The best news of all is that the changes needed to clean up the mills will make them much more efficient, saving millions of dollars in manufacturing costs each year. Mills with low manufacturing costs are much more likely to survive over the long term, because when times get tough, companies close mills that have the highest manufacturing costs.

Unfortunately, some mill representatives are ferociously opposed to the cleanup plan, despite the economic and environmental benefits that modernizing the Androscoggin mills and moving forward with cleaning up the river would bring. Last year, paper industry lobbyists led an effort in the Legislature to exempt the Androscoggin River from being required to pass even Maine’s weakest clean water standards. This exemption would have allowed the mills to more than double their pollution at the expense of the river.

Fortunately, the Legislature understood the importance of protecting Maine’s great rivers and rejected the industry proposal, but due to heavy industry pressure it was a very close fight.

For the past six months, DEP has led a task force to try to come up with a solution to the Androscoggin issues. During this process, some mill officials have tried to divert attention and blame to others, despite the fact that DEP’s technical staff has clearly documented that pollution from the mills dwarfs all other sources of pollution.
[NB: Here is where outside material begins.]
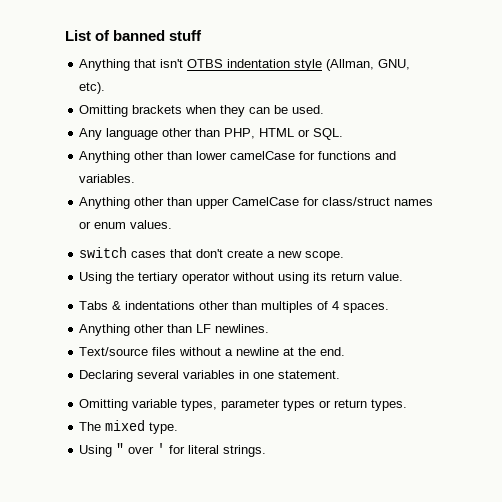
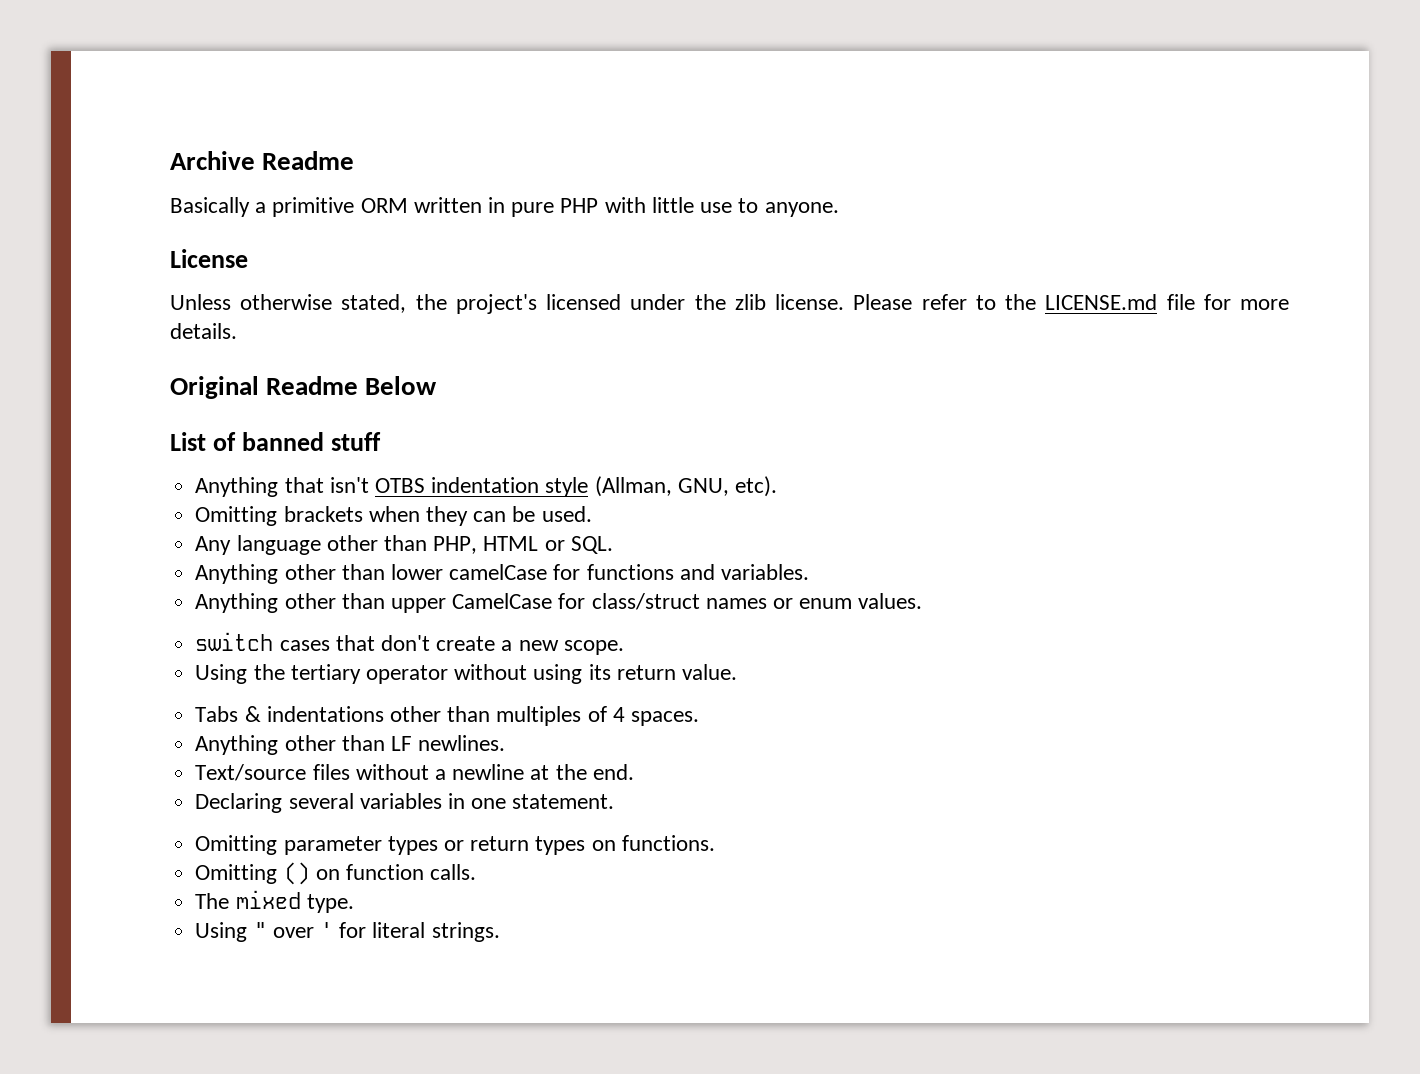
(65, 35) none -> [170,151,355,170] [170,197,839,217] [170,249,248,268] [170,294,1289,314] [170,323,237,339] [170,376,438,399] Archive Readme // Basically a primitive ORM written in pure PHP with little use to anyone. // License // Unless otherwise stated, the project's licensed under the zlib license. Please refer to the LICENSE.md file for more details. // Original Readme Below //
[132,399,218,411] variable types, -> (278, 845) none
[371,399,408,411] types. -> [535,835,715,855] [195,862,477,885] types on functions. // Omitting () on function calls.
The mills even tried to prevent DEP’s paper mill technology consultant from being able to do his work by not answering questions thoroughly and refusing him full access to mill facilities.

Despite this pressure, the DEP has done a good job leading the Androscoggin task force. DEP’s proposal to clean up the river is reasonable, but over the past weeks, something has clearly gone wrong. DEP missed a deadline to deliver a refined draft of its proposal to members of the task force. Then, it canceled the next task force meeting without informing its members why. We don’t know what is happening behind the scenes, but given the history of this issue, it is likely that DEP is under extreme political pressure to weaken its proposal.

Now is the time for the Department of Environmental Protection to live up to its name. With this new study in hand, it is clear that the Androscoggin can be cleaned up to the level required by Maine law and the Clean Water Act. With a reasonable implementation schedule and creative thinking about financial incentives, investments in the Androscoggin mills will be good for the environment and our economy.

Doing so will benefit the river communities that have invested so much in their waterfronts and help the fish and other creatures that live in the water. The Androscoggin River is too important a resource for Maine to let short-term thinking and power politics govern its fate. DEP should do what it knows is right: act now to clean up the Androscoggin River.

Nick Bennett is a staff scientist for the Natural Resources Council of Maine.